*Work task*: Using the records that follow, copy every line containing the word "Java入门总结".

(Collected data)
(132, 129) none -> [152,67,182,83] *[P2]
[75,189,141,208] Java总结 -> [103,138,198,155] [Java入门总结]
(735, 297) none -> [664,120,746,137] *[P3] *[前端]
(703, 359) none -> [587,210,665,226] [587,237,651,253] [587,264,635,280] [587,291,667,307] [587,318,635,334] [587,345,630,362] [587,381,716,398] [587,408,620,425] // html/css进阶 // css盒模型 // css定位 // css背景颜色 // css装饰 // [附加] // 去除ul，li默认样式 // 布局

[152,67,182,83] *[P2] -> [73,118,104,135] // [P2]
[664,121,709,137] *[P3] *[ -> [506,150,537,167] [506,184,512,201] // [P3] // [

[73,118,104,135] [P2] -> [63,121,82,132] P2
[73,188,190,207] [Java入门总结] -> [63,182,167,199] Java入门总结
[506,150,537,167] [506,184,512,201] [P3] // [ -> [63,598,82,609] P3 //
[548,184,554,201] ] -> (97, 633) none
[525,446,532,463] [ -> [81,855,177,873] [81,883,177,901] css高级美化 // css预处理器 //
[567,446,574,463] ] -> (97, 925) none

*Output*:
[75,189,141,208] Java总结 -> [103,138,198,155] [Java入门总结]
[73,188,190,207] [Java入门总结] -> [63,182,167,199] Java入门总结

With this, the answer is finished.